◆ WHAT YOU NEED TO DO:
In the data below, find each line that contains the word "Азербайджане" and copy it.

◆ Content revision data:
- - -
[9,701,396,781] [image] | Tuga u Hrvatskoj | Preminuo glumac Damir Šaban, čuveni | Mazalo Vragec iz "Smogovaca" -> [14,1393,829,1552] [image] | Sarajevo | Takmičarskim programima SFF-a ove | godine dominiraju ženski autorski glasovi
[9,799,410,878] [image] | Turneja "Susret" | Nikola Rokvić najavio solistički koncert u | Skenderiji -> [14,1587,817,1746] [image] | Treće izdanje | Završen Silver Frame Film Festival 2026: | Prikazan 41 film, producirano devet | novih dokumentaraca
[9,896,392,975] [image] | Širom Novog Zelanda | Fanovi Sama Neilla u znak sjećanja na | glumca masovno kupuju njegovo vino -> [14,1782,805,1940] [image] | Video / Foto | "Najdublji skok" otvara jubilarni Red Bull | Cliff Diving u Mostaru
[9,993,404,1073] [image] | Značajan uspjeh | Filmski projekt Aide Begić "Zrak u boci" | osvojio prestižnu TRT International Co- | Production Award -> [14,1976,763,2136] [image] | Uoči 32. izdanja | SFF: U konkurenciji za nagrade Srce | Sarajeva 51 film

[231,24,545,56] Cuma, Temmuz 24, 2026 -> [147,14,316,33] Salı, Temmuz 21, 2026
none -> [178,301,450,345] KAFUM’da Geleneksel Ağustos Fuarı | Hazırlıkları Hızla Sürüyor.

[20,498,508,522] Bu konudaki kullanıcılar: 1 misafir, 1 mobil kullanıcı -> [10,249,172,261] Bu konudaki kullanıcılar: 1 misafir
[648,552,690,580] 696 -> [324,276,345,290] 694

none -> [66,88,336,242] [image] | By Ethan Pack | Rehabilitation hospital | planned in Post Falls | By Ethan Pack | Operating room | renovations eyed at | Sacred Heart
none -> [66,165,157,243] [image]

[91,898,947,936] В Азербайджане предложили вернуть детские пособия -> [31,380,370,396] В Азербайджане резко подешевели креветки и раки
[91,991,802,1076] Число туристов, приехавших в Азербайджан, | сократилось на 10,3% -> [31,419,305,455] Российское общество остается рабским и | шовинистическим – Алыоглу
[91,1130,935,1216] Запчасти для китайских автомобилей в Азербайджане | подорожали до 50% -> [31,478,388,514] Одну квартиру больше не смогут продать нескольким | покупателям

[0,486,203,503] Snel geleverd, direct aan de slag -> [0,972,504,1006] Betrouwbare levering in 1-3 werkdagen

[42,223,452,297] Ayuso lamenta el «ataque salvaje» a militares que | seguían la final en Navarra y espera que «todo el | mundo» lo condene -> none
- - -
◆ ANSWER SECTION:
[91,898,947,936] В Азербайджане предложили вернуть детские пособия -> [31,380,370,396] В Азербайджане резко подешевели креветки и раки
[91,1130,935,1216] Запчасти для китайских автомобилей в Азербайджане | подорожали до 50% -> [31,478,388,514] Одну квартиру больше не смогут продать нескольким | покупателям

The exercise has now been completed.